The mainframe performance perspective has always been that Workload Manager (WLM) optimizes the throughput in the z/OS environment by prioritizing work and assigning resources. This load balancing works well for identical processors in a complex. However, for storage, it’s a different story. The kind of optimization WLM performs simply isn’t possible for I/O since the location of the data is fixed. WLM can only manage the components that are shared, such as the channels and Parallel Access Volume (PAV) aliases. The internal disk storage system resources are mostly out of WLM’s control, and utilization levels of the internal components of the storage system hardware are unknown to z/OS and WLM, so work can’t be directed to optimize balance.
Let’s review how the level of balance on the major internal components of a disk storage controller influences the performance and throughput and how to create the necessary visibility to detect imbalances.

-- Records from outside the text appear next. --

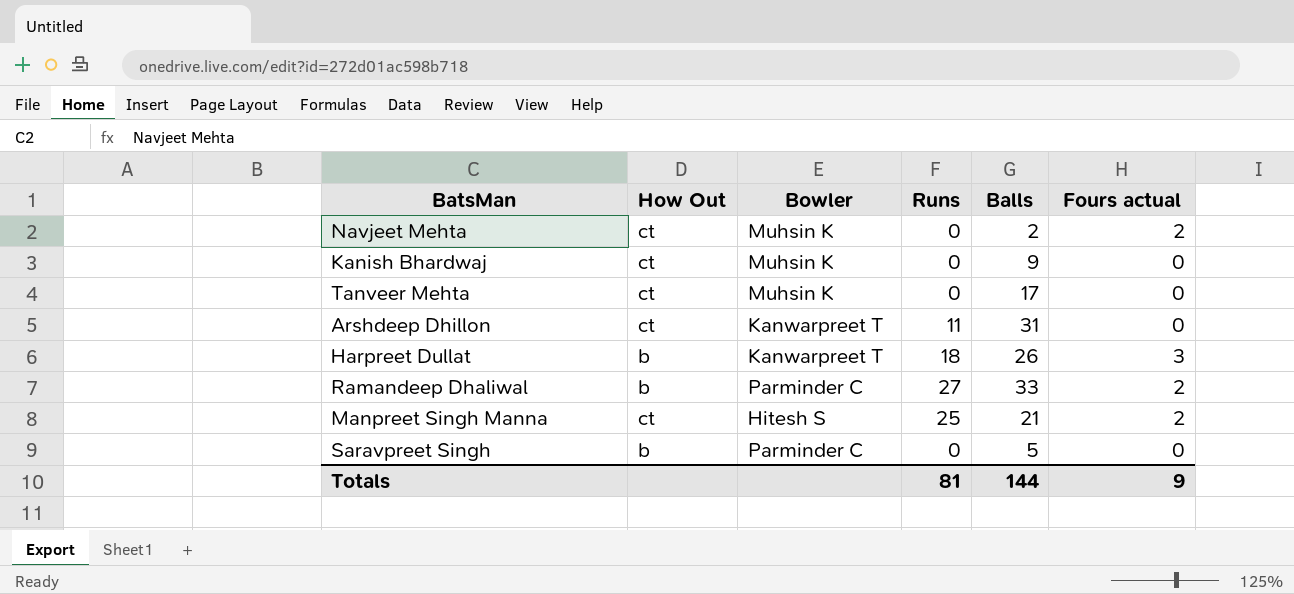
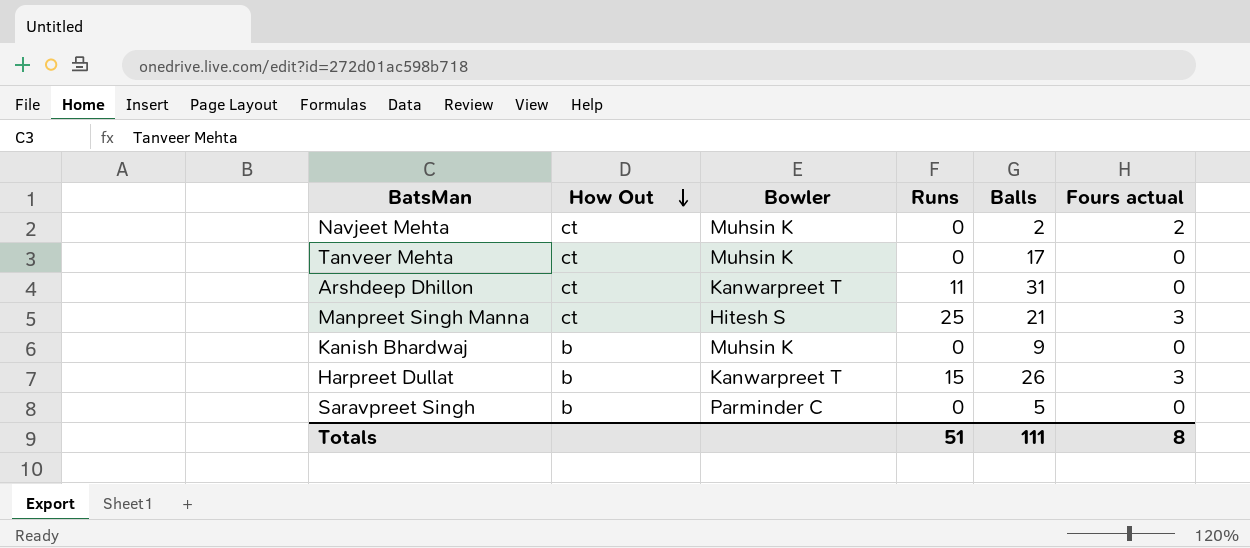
row order: none -> How Out descending
row Ramandeep Dhaliwal: b | Parminder C | 27 | 33 | 2 -> none
Manpreet Singh Manna | Fours actual: 2 -> 3
Kanish Bhardwaj | How Out: ct -> b
Harpreet Dullat | Runs: 18 -> 15
Totals | Runs: 81 -> 51
Totals | Balls: 144 -> 111
Totals | Fours actual: 9 -> 8

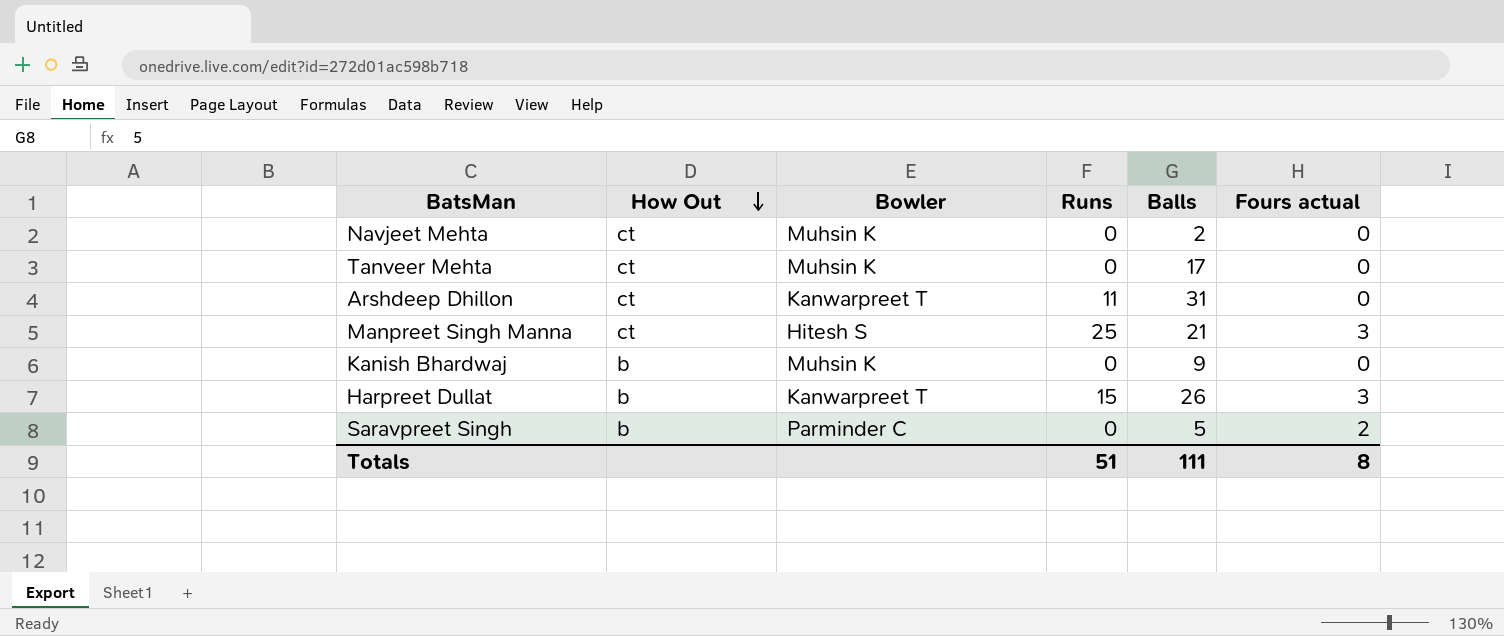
Navjeet Mehta | Fours actual: 2 -> 0
Saravpreet Singh | Fours actual: 0 -> 2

In a z/OS environment, front-end balance relates to the FICON channels and adapter cards. Most installations maintain a good balance between the FICON channels. z/OS will nicely balance the load between the channels in one path group and, with multiple path groups, most installations have ways to ensure each path group does about the same amount of work.
The less visible components here are the host adapter boards. Multiple FICON ports are attached to one host adapter board, and the host adapter boards share logic, processor, and bandwidth resources between ports. So, it’s important to carefully design the layout of the port-to-host adapter board configuration. Link statistics provide a good way to track imbalance. The load on each of the FICON channels is the same, but the links aren’t evenly distributed over the host adapter cards. The resulting differences in load on the host adapter cards negatively influence the response times for the links on the busiest cards (see Figure 1).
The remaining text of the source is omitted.